-------- Extracted data

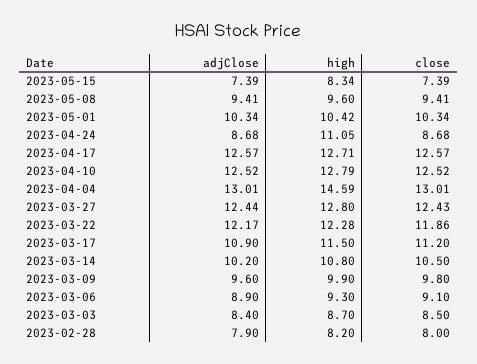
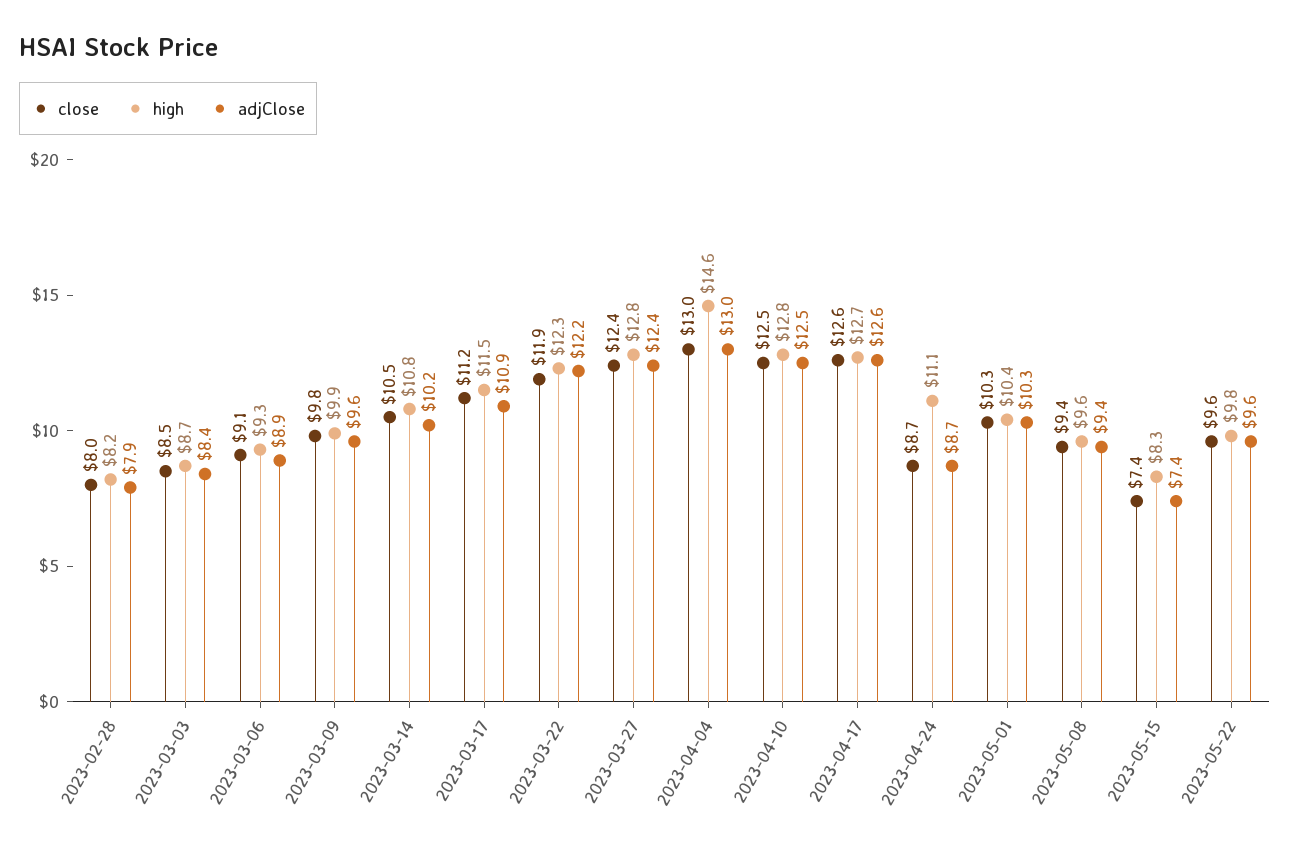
close, 2023-05-22: none -> 9.6
high, 2023-05-22: none -> 9.8
adjClose, 2023-05-22: none -> 9.6

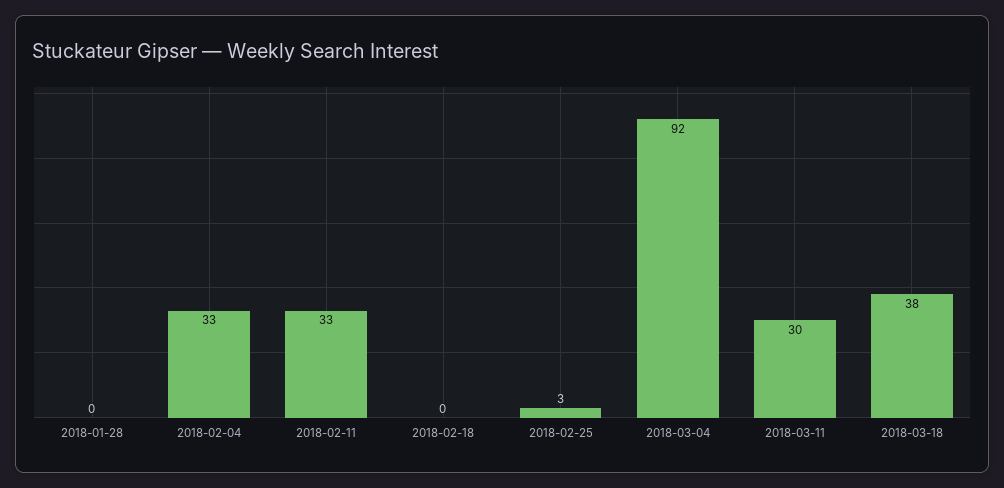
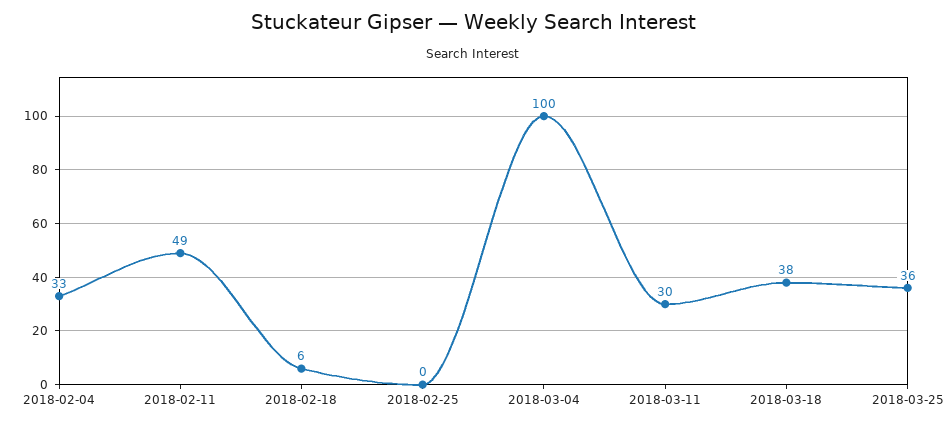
2018-01-28: 0 -> none
2018-02-11: 33 -> 49
2018-02-18: 0 -> 6
2018-02-25: 3 -> 0
2018-03-04: 92 -> 100
2018-03-25: none -> 36

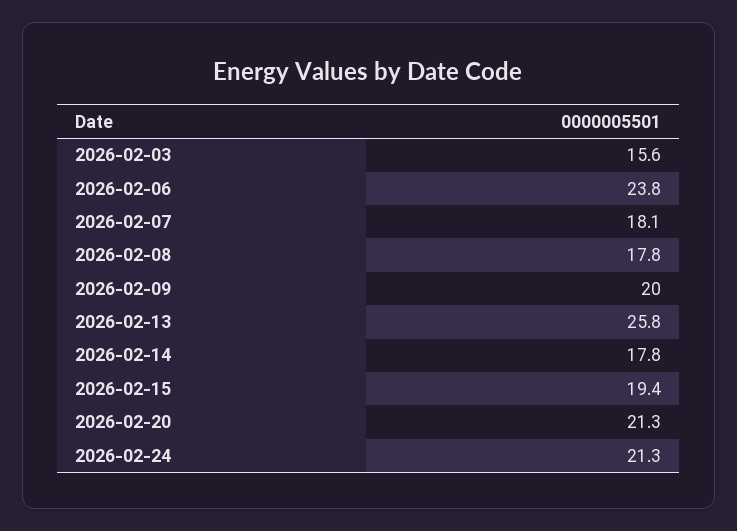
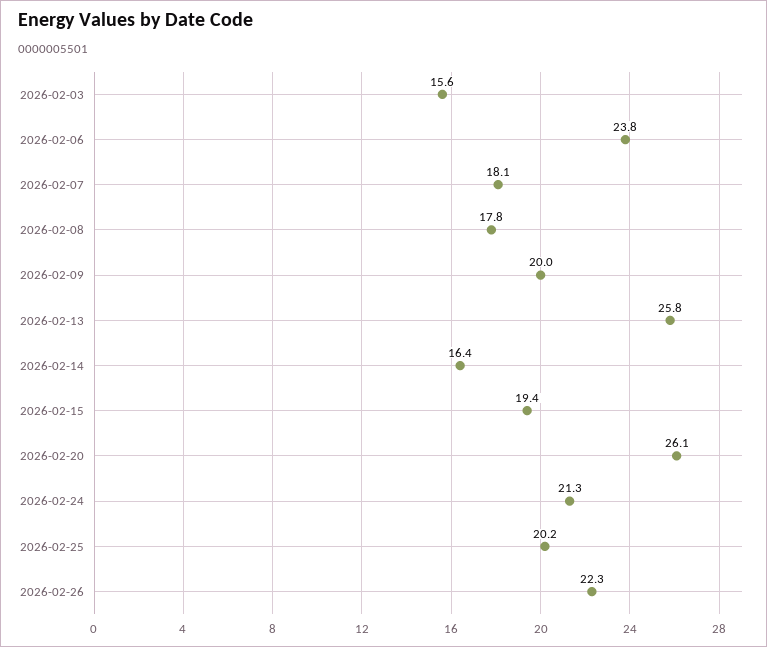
2026-02-14: 17.8 -> 16.4
2026-02-20: 21.3 -> 26.1
2026-02-25: none -> 20.2
2026-02-26: none -> 22.3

----------------

— Your goal —
The expected answer is one number: how many lines above contain "none".

— Task answer —
7